Give the number of lines containing "temporarily" in this listing, with no other words.

Content starts

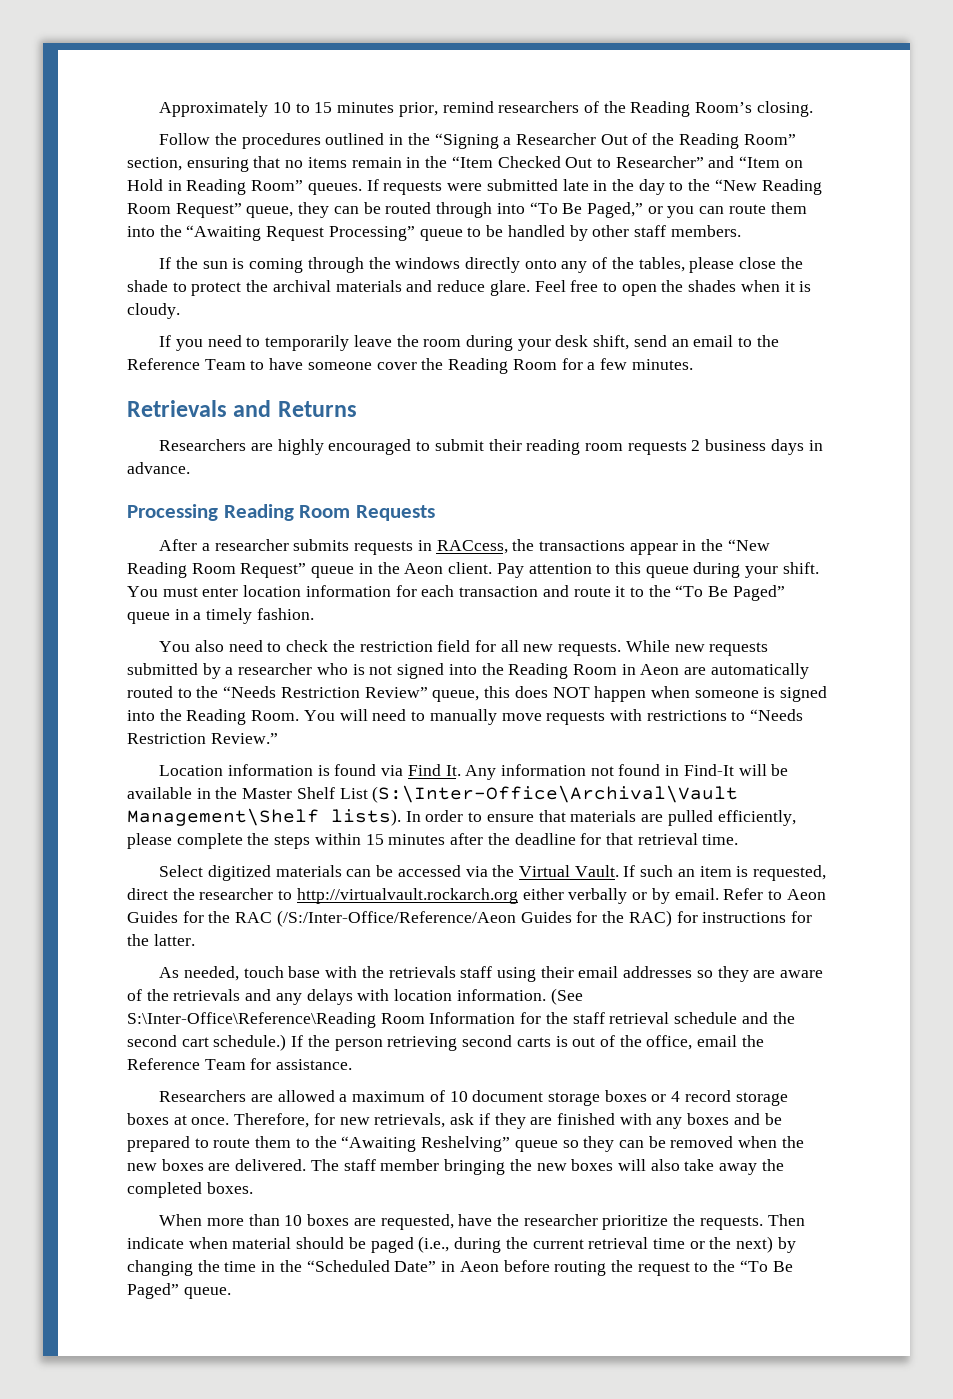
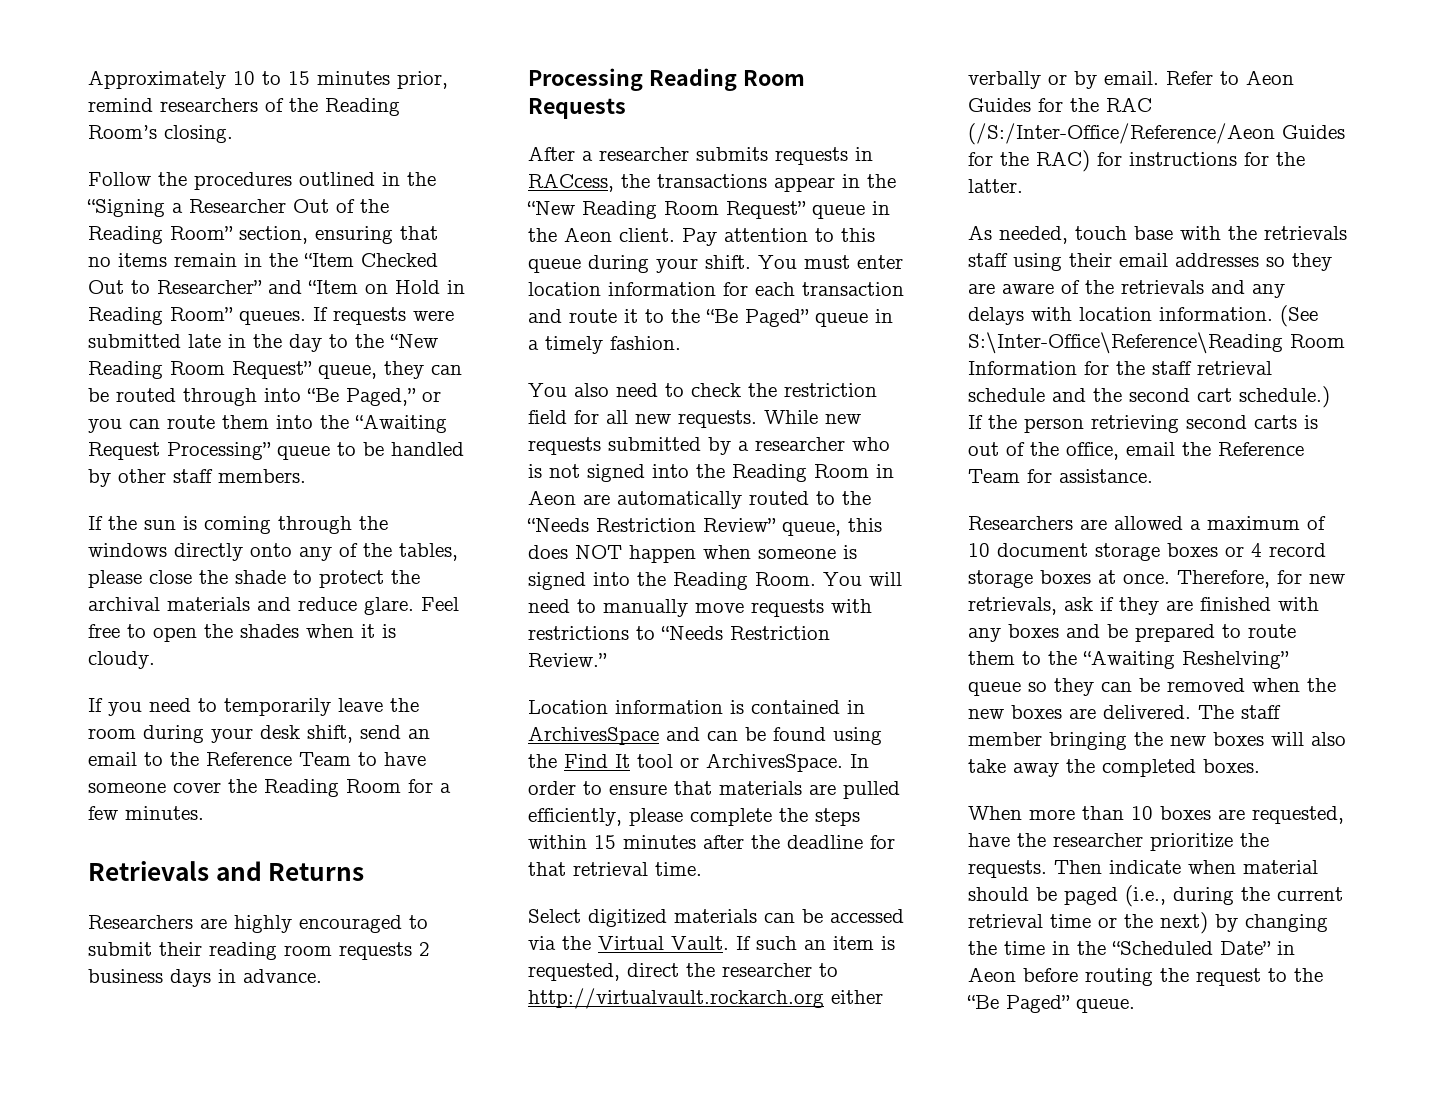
[529,202,583,214] “To Be -> [307,388,339,402] “Be
[675,585,729,597] “To Be -> [706,309,738,323] “Be
[334,764,789,780] [127,785,739,803] [127,808,401,826] found via Find It. Any information not found in Find-It will be available in the Master Shelf List (S:\Inter-Office\Archival\Vault Management\Shelf lists). -> [751,700,865,714] [528,726,882,745] [528,753,843,772] contained in ArchivesSpace and can be found using the Find It tool or ArchivesSpace.
[739,1260,793,1272] “To Be -> [967,995,999,1009] “Be

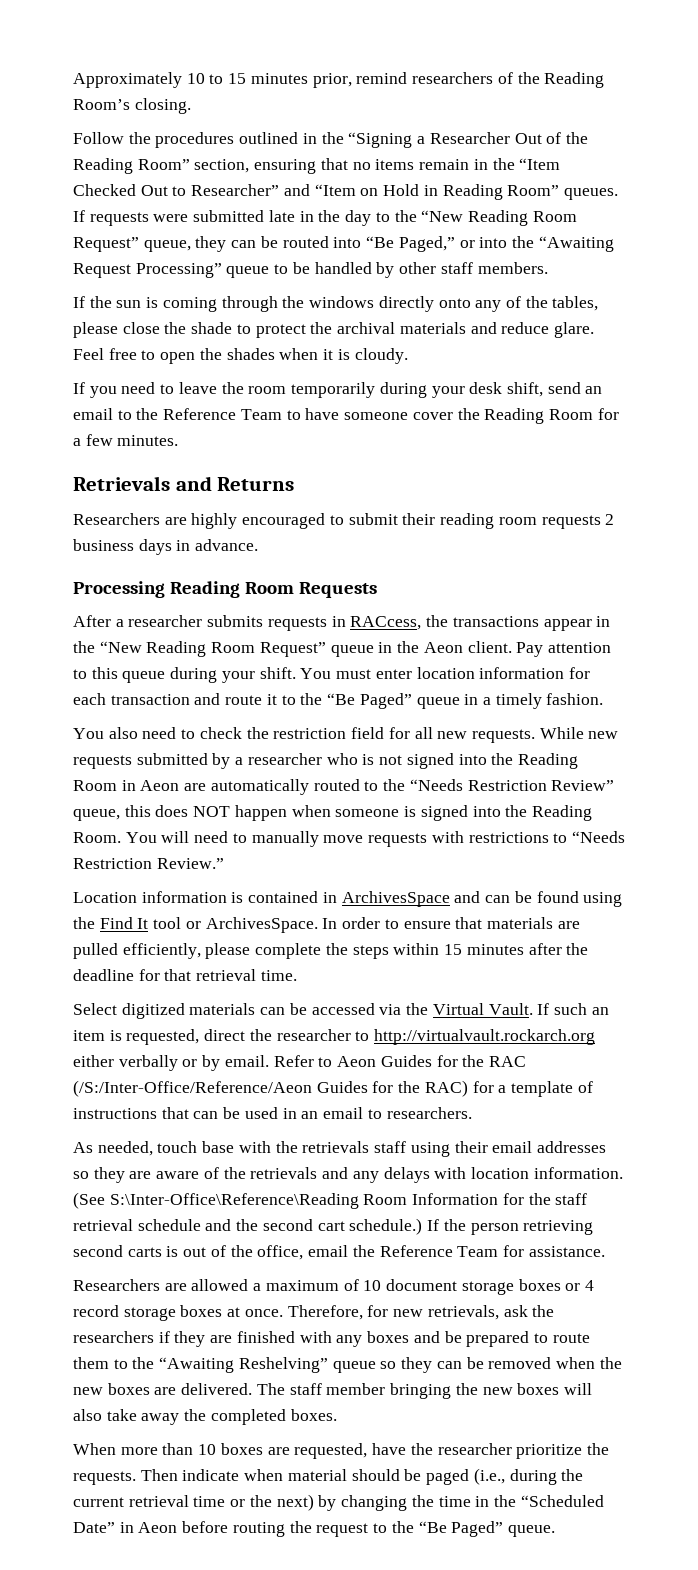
[183,388,257,406] through -> (329, 242) none
[88,415,269,433] you can route them -> (475, 244) none
[224,698,331,716] temporarily -> (175, 389) none
(136, 733) none -> [291,382,376,398] temporarily
[1129,152,1305,166] [968,179,1023,193] instructions for the latter. -> [498,1081,593,1097] [73,1107,472,1119] a template of instructions that can be used in an email to researchers.
(1093, 604) none -> [532,1305,555,1317] [73,1331,154,1343] the researchers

Content ends

:: RESULT OF THE EXERCISE ::
2